===== Dataset records
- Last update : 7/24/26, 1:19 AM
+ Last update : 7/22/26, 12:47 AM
==========
===== Dataset records
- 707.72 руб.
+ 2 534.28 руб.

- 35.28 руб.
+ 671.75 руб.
==========
===== Dataset records
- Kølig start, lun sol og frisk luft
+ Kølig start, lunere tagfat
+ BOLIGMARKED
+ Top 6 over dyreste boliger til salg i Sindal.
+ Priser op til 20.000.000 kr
==========
Your answer should be the lines of the records that include the word "Kølig".

- Kølig start, lun sol og frisk luft
+ Kølig start, lunere tagfat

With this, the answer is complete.